■ EXERCISE REQUIREMENTS
Transcribe the following records exactly, images excluded.

■ GIVEN RECORDS
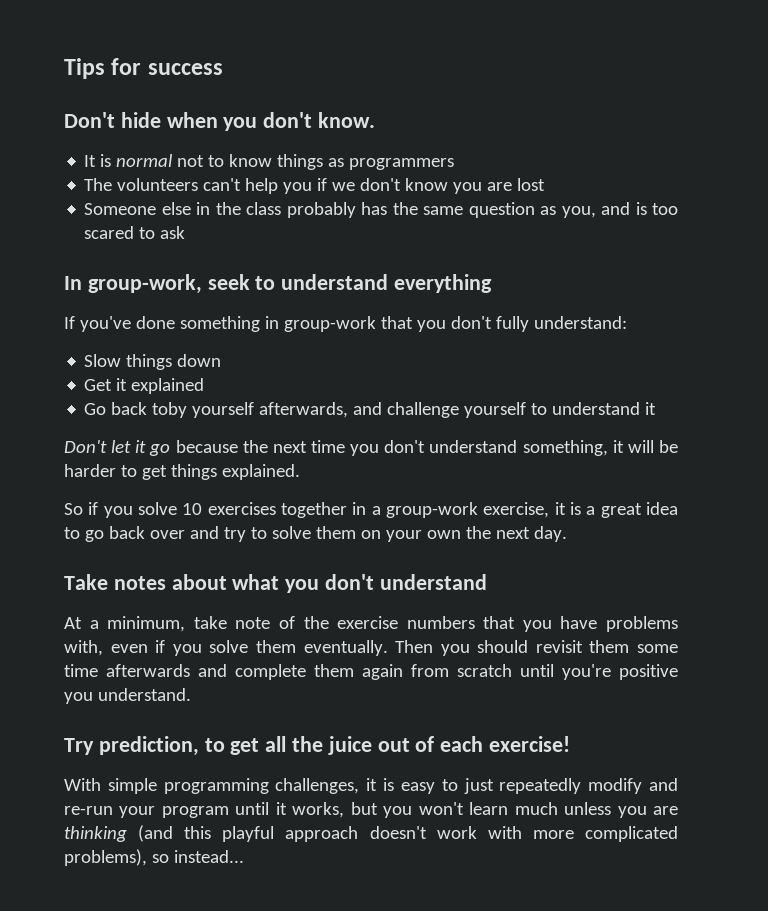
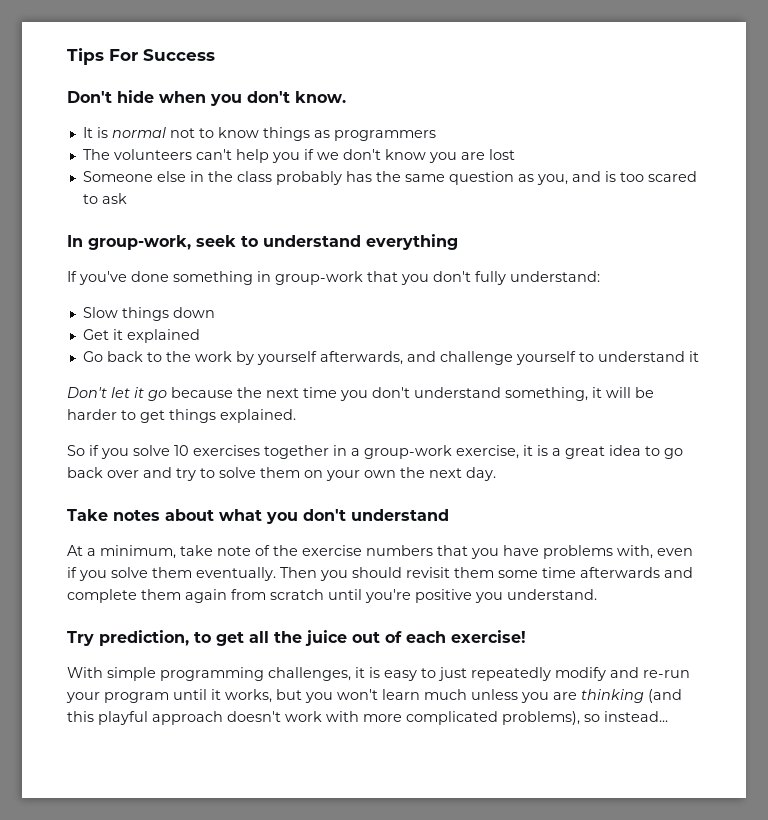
[111,58,223,75] for success -> [109,49,215,61] For Success
[152,402,188,418] toby -> [146,351,254,365] to the work by

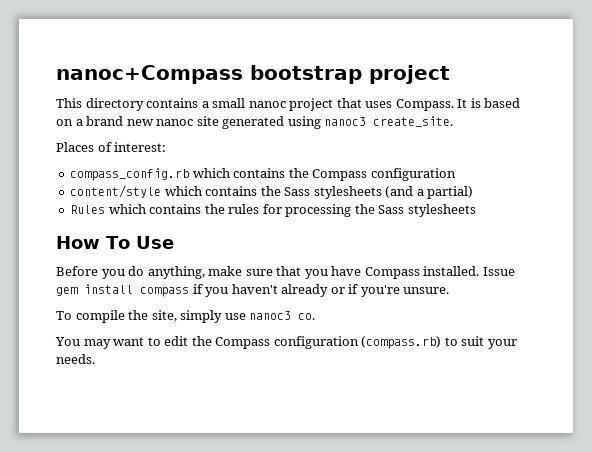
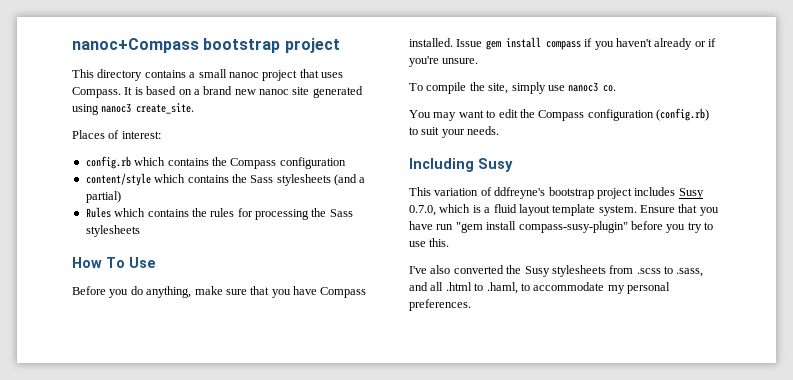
[70,168,190,181] compass_config.rb -> [85,156,131,169] config.rb
[361,336,442,349] (compass.rb) -> [656,108,709,121] (config.rb)
(95, 359) none -> [409,158,513,172] [409,187,704,199] [409,204,719,216] [409,221,713,233] [409,238,450,247] [409,265,704,277] [409,282,670,294] [409,299,471,311] // Including Susy // This variation of ddfreyne's bootstrap project includes Susy 0.7.0, which is a fluid layout template system. Ensure that you have run "gem install compass-susy-plugin" before you try to use this. // I've also converted the Susy stylesheets from .scss to .sass, and all .html to .haml, to accommodate my personal preferences.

■ WRITTEN RESPONSE
[111,58,223,75] for success -> [109,49,215,61] For Success
[152,402,188,418] toby -> [146,351,254,365] to the work by

[70,168,190,181] compass_config.rb -> [85,156,131,169] config.rb
[361,336,442,349] (compass.rb) -> [656,108,709,121] (config.rb)
(95, 359) none -> [409,158,513,172] [409,187,704,199] [409,204,719,216] [409,221,713,233] [409,238,450,247] [409,265,704,277] [409,282,670,294] [409,299,471,311] // Including Susy // This variation of ddfreyne's bootstrap project includes Susy 0.7.0, which is a fluid layout template system. Ensure that you have run "gem install compass-susy-plugin" before you try to use this. // I've also converted the Susy stylesheets from .scss to .sass, and all .html to .haml, to accommodate my personal preferences.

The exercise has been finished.